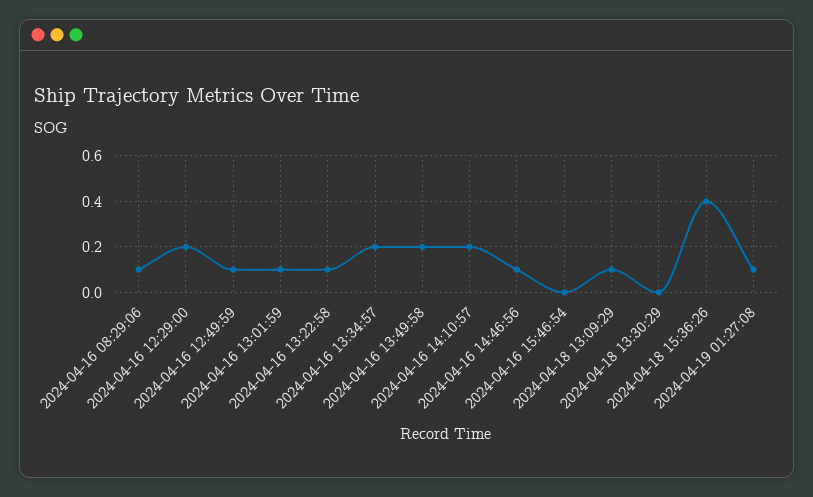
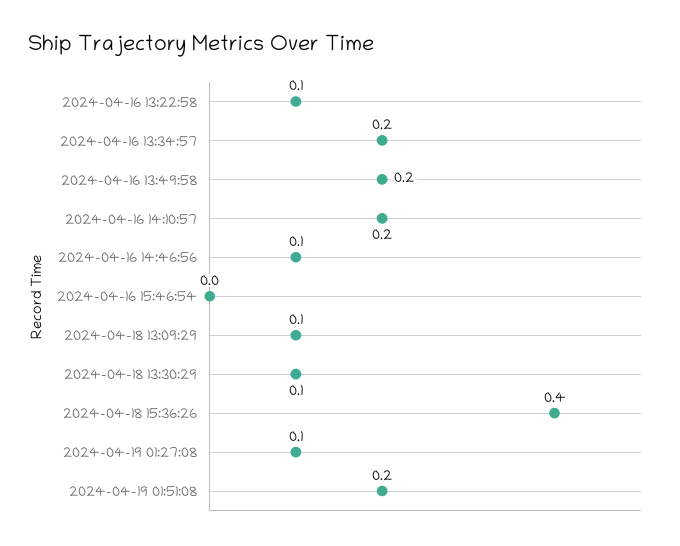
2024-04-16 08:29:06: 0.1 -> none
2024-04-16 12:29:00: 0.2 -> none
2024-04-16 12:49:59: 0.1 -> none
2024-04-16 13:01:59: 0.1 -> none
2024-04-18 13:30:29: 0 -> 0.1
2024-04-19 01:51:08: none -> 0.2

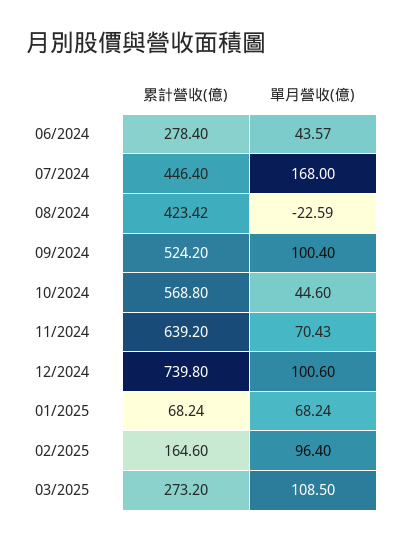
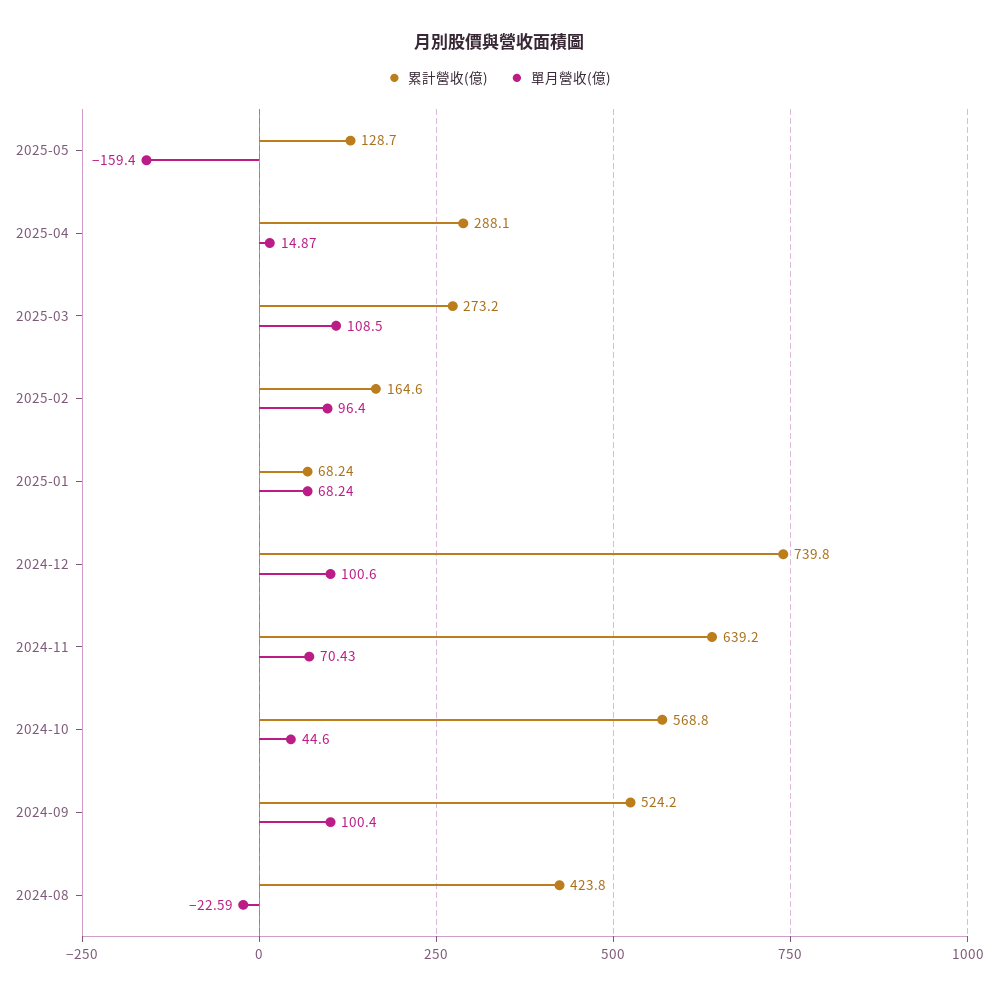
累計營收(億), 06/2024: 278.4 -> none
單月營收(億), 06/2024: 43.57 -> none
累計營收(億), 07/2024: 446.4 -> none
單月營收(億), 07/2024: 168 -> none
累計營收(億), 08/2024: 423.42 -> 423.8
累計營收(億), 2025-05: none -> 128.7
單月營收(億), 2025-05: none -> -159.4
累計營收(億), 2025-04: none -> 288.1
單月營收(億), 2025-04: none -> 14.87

══════════════════════════════

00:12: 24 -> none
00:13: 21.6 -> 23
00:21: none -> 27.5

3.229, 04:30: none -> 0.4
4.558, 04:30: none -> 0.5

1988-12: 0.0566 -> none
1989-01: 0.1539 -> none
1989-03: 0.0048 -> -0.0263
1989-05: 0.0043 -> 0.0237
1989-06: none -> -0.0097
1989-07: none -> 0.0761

══════════════════════════════

DIRECTIONS FOR THIS TASK ▸ With the first line being the one containing "00:21: none -> 27.5" and the last line the one containing "1989-07: none -> 0.0761", transcribe exactly the lines above that fall in that range.

SOLUTION ▸
00:21: none -> 27.5

3.229, 04:30: none -> 0.4
4.558, 04:30: none -> 0.5

1988-12: 0.0566 -> none
1989-01: 0.1539 -> none
1989-03: 0.0048 -> -0.0263
1989-05: 0.0043 -> 0.0237
1989-06: none -> -0.0097
1989-07: none -> 0.0761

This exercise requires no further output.